Wherever a line of the records contains "number", copy that line.

BEGIN

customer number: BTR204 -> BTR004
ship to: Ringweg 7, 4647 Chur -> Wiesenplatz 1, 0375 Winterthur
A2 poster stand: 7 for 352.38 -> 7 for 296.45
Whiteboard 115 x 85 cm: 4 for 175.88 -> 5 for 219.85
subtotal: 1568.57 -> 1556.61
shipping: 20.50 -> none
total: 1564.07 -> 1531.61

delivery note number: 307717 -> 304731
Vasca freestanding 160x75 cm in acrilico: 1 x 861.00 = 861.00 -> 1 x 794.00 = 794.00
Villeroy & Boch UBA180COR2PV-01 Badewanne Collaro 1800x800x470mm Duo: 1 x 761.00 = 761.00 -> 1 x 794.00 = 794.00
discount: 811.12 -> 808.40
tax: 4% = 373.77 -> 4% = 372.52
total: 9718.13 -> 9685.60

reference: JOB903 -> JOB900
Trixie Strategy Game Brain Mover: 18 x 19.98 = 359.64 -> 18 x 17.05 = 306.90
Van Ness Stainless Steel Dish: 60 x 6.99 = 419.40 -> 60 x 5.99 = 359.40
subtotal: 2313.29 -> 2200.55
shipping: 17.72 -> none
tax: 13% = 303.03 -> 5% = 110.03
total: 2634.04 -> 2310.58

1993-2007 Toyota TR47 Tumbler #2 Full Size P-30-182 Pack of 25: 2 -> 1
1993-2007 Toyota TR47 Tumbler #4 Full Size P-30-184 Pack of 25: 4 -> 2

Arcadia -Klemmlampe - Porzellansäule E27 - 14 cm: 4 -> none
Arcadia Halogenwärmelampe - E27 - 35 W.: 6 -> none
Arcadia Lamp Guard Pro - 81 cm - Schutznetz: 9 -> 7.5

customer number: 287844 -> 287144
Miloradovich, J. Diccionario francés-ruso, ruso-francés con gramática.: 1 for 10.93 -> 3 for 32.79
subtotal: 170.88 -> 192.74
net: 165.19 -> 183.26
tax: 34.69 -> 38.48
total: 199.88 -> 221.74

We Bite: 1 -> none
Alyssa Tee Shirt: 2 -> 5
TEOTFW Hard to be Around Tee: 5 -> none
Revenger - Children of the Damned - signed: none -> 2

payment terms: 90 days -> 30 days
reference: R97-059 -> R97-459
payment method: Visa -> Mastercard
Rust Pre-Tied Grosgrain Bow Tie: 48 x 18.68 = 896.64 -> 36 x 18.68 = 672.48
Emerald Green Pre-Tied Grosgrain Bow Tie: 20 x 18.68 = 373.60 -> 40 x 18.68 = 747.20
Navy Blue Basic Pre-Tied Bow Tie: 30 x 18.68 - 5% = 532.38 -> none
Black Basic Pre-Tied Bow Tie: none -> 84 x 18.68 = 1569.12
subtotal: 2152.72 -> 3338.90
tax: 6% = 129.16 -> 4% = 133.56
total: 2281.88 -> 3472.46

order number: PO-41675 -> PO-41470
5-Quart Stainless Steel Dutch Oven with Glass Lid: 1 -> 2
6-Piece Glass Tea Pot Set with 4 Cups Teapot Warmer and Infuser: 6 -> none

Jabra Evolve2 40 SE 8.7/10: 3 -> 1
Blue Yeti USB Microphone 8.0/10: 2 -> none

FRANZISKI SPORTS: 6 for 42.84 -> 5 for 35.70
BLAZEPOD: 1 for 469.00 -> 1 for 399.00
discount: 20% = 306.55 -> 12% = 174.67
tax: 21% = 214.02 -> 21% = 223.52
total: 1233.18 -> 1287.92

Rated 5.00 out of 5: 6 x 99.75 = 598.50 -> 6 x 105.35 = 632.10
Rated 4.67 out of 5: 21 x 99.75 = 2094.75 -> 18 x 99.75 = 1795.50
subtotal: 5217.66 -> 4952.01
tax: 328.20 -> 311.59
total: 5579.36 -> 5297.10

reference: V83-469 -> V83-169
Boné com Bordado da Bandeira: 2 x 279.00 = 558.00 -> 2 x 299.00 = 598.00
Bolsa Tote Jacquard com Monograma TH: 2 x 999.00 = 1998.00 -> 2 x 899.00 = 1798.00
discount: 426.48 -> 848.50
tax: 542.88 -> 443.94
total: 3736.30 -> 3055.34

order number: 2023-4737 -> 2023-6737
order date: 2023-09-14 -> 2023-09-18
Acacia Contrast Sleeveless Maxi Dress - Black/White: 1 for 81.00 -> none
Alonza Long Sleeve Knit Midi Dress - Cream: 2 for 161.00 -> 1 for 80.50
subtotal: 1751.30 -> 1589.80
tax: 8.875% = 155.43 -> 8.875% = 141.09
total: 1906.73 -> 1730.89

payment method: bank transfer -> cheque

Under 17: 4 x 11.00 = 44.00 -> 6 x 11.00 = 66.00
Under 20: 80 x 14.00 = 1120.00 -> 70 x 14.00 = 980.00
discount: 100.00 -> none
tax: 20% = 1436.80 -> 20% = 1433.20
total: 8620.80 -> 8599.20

END

• EXERCISE ANSWER:
customer number: BTR204 -> BTR004
delivery note number: 307717 -> 304731
customer number: 287844 -> 287144
order number: PO-41675 -> PO-41470
order number: 2023-4737 -> 2023-6737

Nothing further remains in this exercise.